## Task statement
In your copy of the entries below, keep every word exactly and leave out all images.

☆ ☆ ☆ ☆

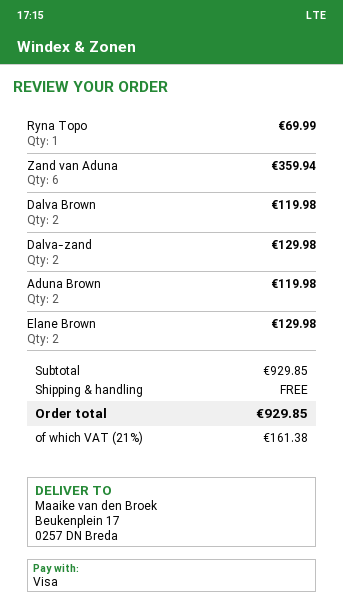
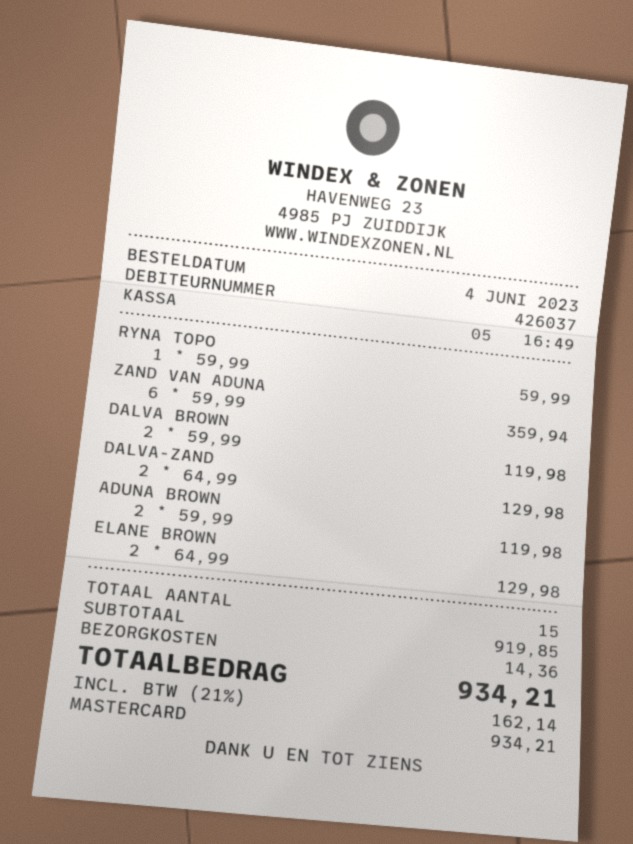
payment method: Visa -> Mastercard
Ryna Topo: 1 for 69.99 -> 1 for 59.99
subtotal: 929.85 -> 919.85
shipping: 0.00 -> 14.36
tax: 21% = 161.38 -> 21% = 162.14
total: 929.85 -> 934.21

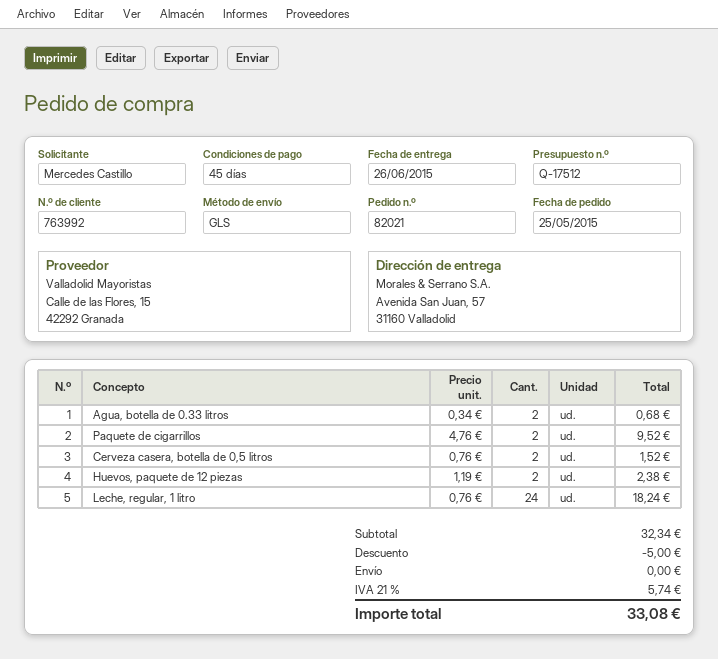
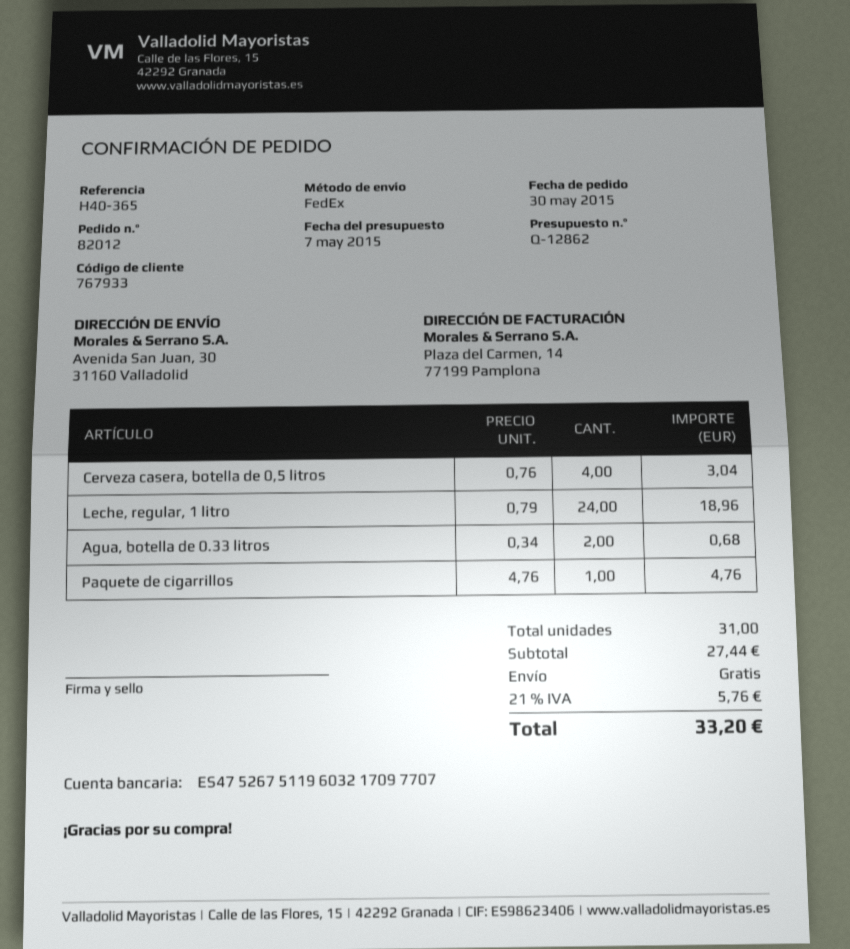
quote number: Q-17512 -> Q-12862
order number: 82021 -> 82012
order date: 2015-05-25 -> 2015-05-30
customer number: 763992 -> 767933
shipping method: GLS -> FedEx
ship to: Avenida San Juan, 57, 31160 Valladolid -> Avenida San Juan, 30, 31160 Valladolid
Paquete de cigarrillos: 2 x 4.76 = 9.52 -> 1 x 4.76 = 4.76
Cerveza casera, botella de 0,5 litros: 2 x 0.76 = 1.52 -> 4 x 0.76 = 3.04
Huevos, paquete de 12 piezas: 2 x 1.19 = 2.38 -> none
Leche, regular, 1 litro: 24 x 0.76 = 18.24 -> 24 x 0.79 = 18.96
subtotal: 32.34 -> 27.44
discount: 5.00 -> none
tax: 21% = 5.74 -> 21% = 5.76
total: 33.08 -> 33.20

☆ ☆ ☆ ☆

## Expected output
payment method: Visa -> Mastercard
Ryna Topo: 1 for 69.99 -> 1 for 59.99
subtotal: 929.85 -> 919.85
shipping: 0.00 -> 14.36
tax: 21% = 161.38 -> 21% = 162.14
total: 929.85 -> 934.21

quote number: Q-17512 -> Q-12862
order number: 82021 -> 82012
order date: 2015-05-25 -> 2015-05-30
customer number: 763992 -> 767933
shipping method: GLS -> FedEx
ship to: Avenida San Juan, 57, 31160 Valladolid -> Avenida San Juan, 30, 31160 Valladolid
Paquete de cigarrillos: 2 x 4.76 = 9.52 -> 1 x 4.76 = 4.76
Cerveza casera, botella de 0,5 litros: 2 x 0.76 = 1.52 -> 4 x 0.76 = 3.04
Huevos, paquete de 12 piezas: 2 x 1.19 = 2.38 -> none
Leche, regular, 1 litro: 24 x 0.76 = 18.24 -> 24 x 0.79 = 18.96
subtotal: 32.34 -> 27.44
discount: 5.00 -> none
tax: 21% = 5.74 -> 21% = 5.76
total: 33.08 -> 33.20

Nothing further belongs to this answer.